§ DESCRIPTION OF THE TASK
Set down each entry below exactly as written, keeping the pictures out.

§ RECORD EXCERPTS
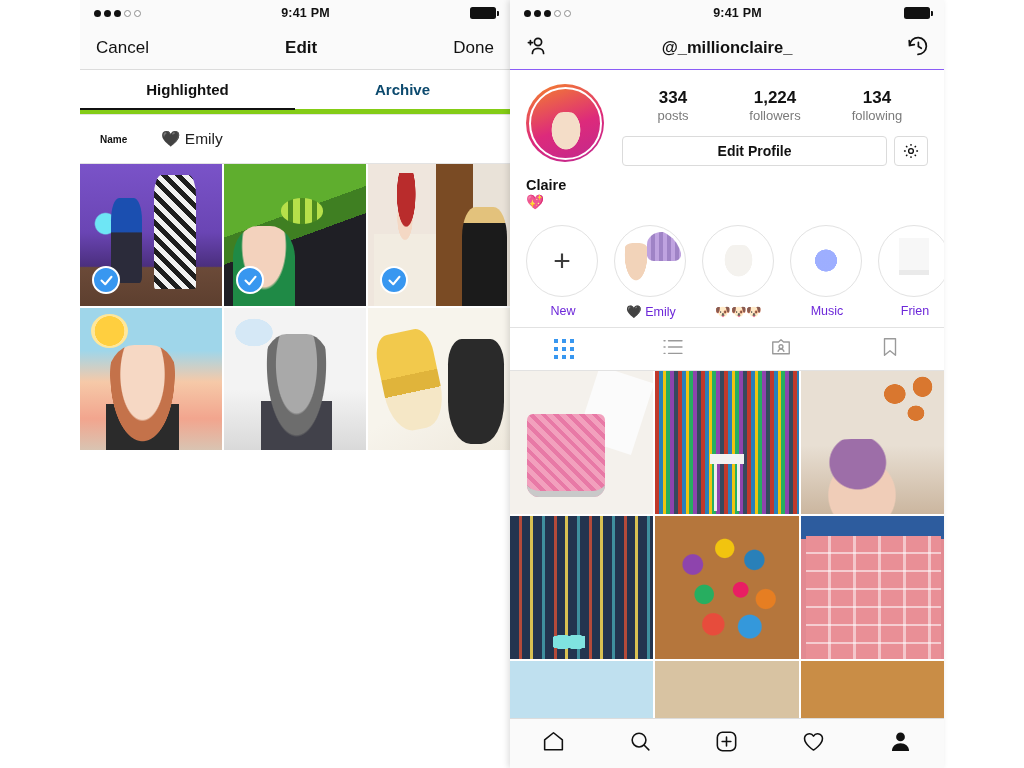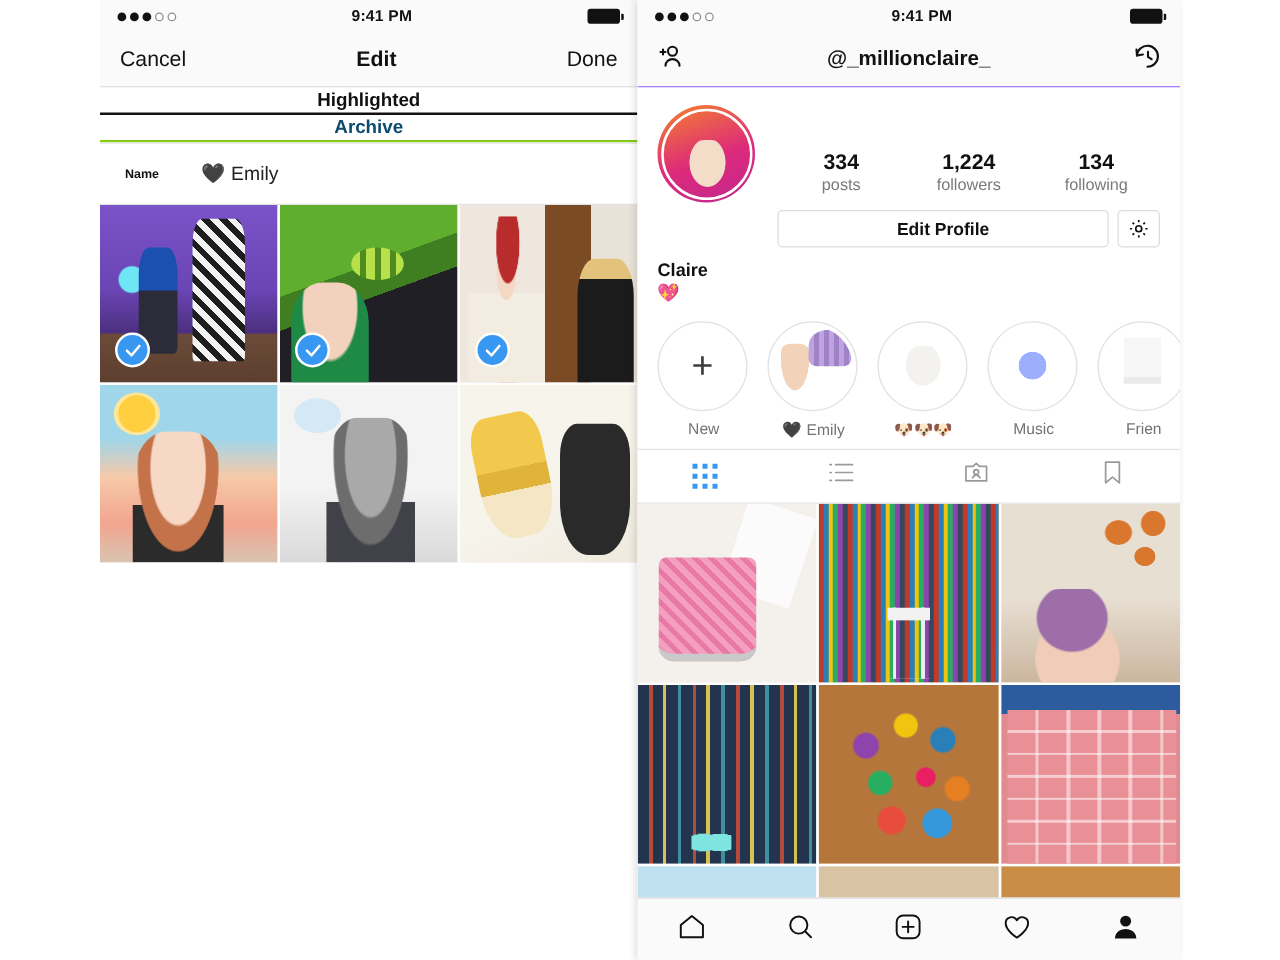--- a/index.html
+++ b/index.html
@@ -44,7 +44,7 @@
   .navbar-edit .title { font-weight: bold; font-size: 17px; }
   .navbar-edit .side { font-size: 17px; color: #111; }
 
-  .seg-tabs { height: 44px; display: flex; border-bottom: 2px solid #84cc16; background:#fff;flex-direction:column; }
+  .seg-tabs { height: 44px; display: flex; border-bottom: 5px solid #84cc16; background:#fff; }
   .seg-tab {
     flex: 1; display: flex; align-items: center; justify-content: center;
     font-size: 15px; font-weight: bold; color: #0c4a6e; position: relative;

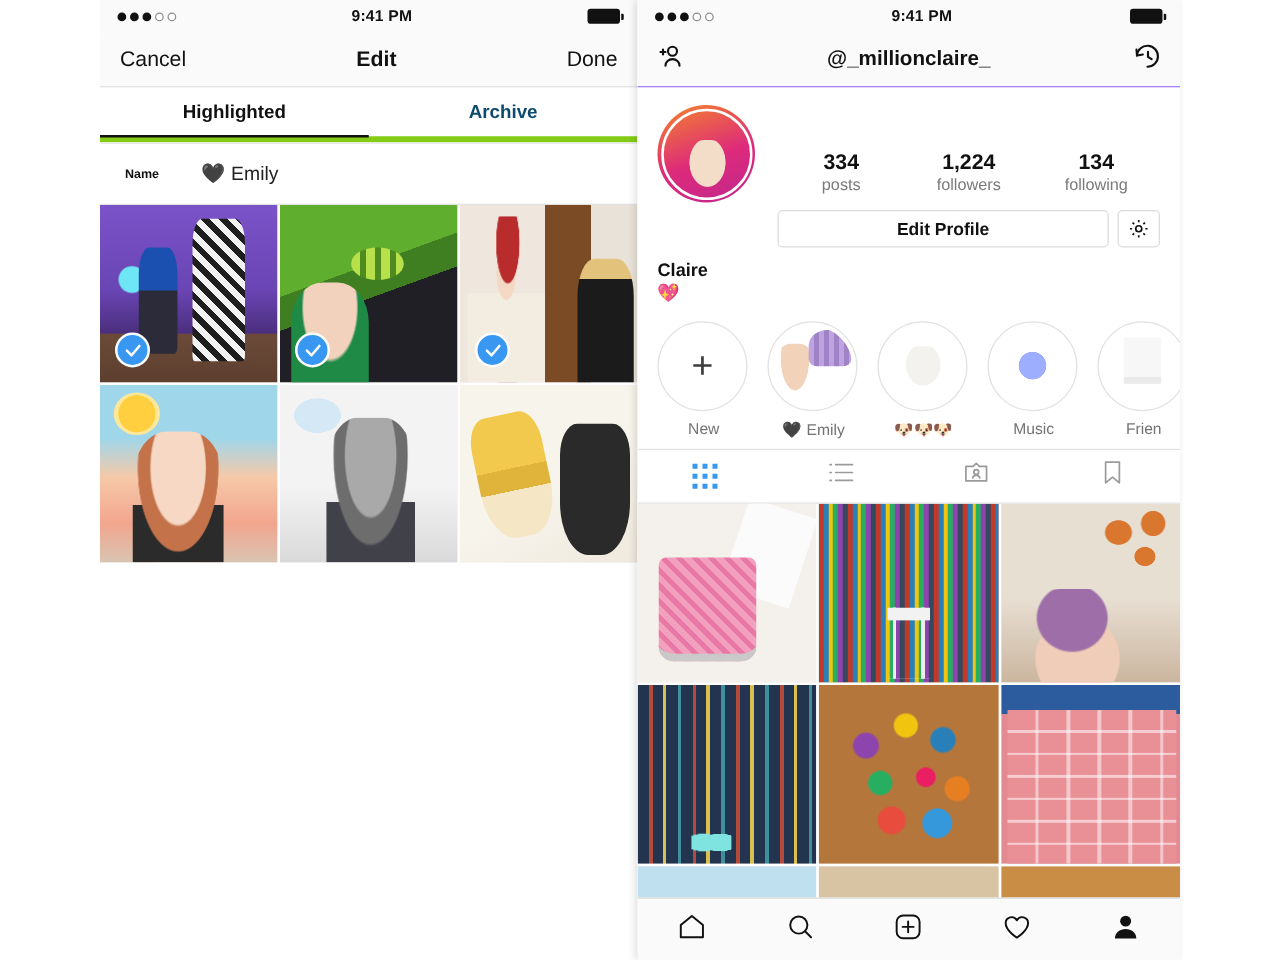--- a/index.html
+++ b/index.html
@@ -100,7 +100,7 @@
                   border: 2px solid #fff; overflow: hidden; position: relative; }
   .stats-col { flex: 1; padding-top: 4px; }
   .stats { display: flex; }
-  .stat { flex: 1; text-align: center; margin-top: 32px; }
+  .stat { flex: 1; text-align: center; }
   .stat .num { font-size: 17px; font-weight: bold; color: #111; line-height: 1.15; }
   .stat .lbl { font-size: 13px; color: #7a7a7a; }
   .actions { display: flex; gap: 7px; margin-top: 13px; }

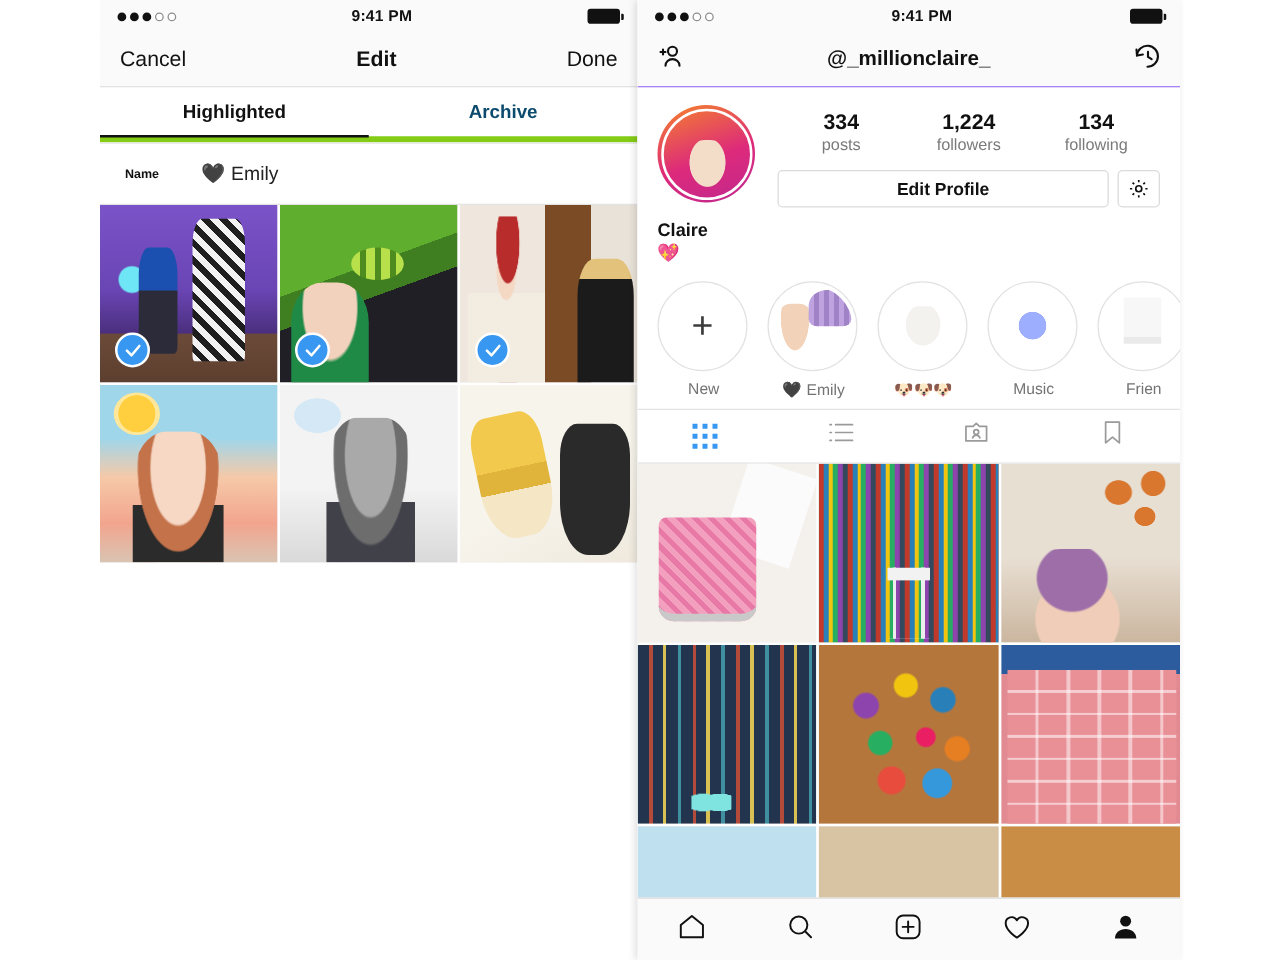--- a/index.html
+++ b/index.html
@@ -126,7 +126,7 @@
     display: flex; align-items: center; justify-content: center;
   }
   .hl-circle .inset { position: absolute; inset: 3px; border-radius: 50%; overflow: hidden; }
-  .hl-label { font-size: 12.5px; color: #737373; margin-top: 7px;
+  .hl-label { font-size: 12.5px; color: #6d28d9; margin-top: 7px;
               white-space: nowrap; overflow: visible; }
   .plus { font-size: 30px; color: #3c3c3c; font-weight: 300; line-height: 1; }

§ SOLUTION TO THIS EXERCISE
--- a/index.html
+++ b/index.html
@@ -44,7 +44,7 @@
   .navbar-edit .title { font-weight: bold; font-size: 17px; }
   .navbar-edit .side { font-size: 17px; color: #111; }
 
-  .seg-tabs { height: 44px; display: flex; border-bottom: 2px solid #84cc16; background:#fff;flex-direction:column; }
+  .seg-tabs { height: 44px; display: flex; border-bottom: 5px solid #84cc16; background:#fff; }
   .seg-tab {
     flex: 1; display: flex; align-items: center; justify-content: center;
     font-size: 15px; font-weight: bold; color: #0c4a6e; position: relative;

--- a/index.html
+++ b/index.html
@@ -100,7 +100,7 @@
                   border: 2px solid #fff; overflow: hidden; position: relative; }
   .stats-col { flex: 1; padding-top: 4px; }
   .stats { display: flex; }
-  .stat { flex: 1; text-align: center; margin-top: 32px; }
+  .stat { flex: 1; text-align: center; }
   .stat .num { font-size: 17px; font-weight: bold; color: #111; line-height: 1.15; }
   .stat .lbl { font-size: 13px; color: #7a7a7a; }
   .actions { display: flex; gap: 7px; margin-top: 13px; }

--- a/index.html
+++ b/index.html
@@ -126,7 +126,7 @@
     display: flex; align-items: center; justify-content: center;
   }
   .hl-circle .inset { position: absolute; inset: 3px; border-radius: 50%; overflow: hidden; }
-  .hl-label { font-size: 12.5px; color: #737373; margin-top: 7px;
+  .hl-label { font-size: 12.5px; color: #6d28d9; margin-top: 7px;
               white-space: nowrap; overflow: visible; }
   .plus { font-size: 30px; color: #3c3c3c; font-weight: 300; line-height: 1; }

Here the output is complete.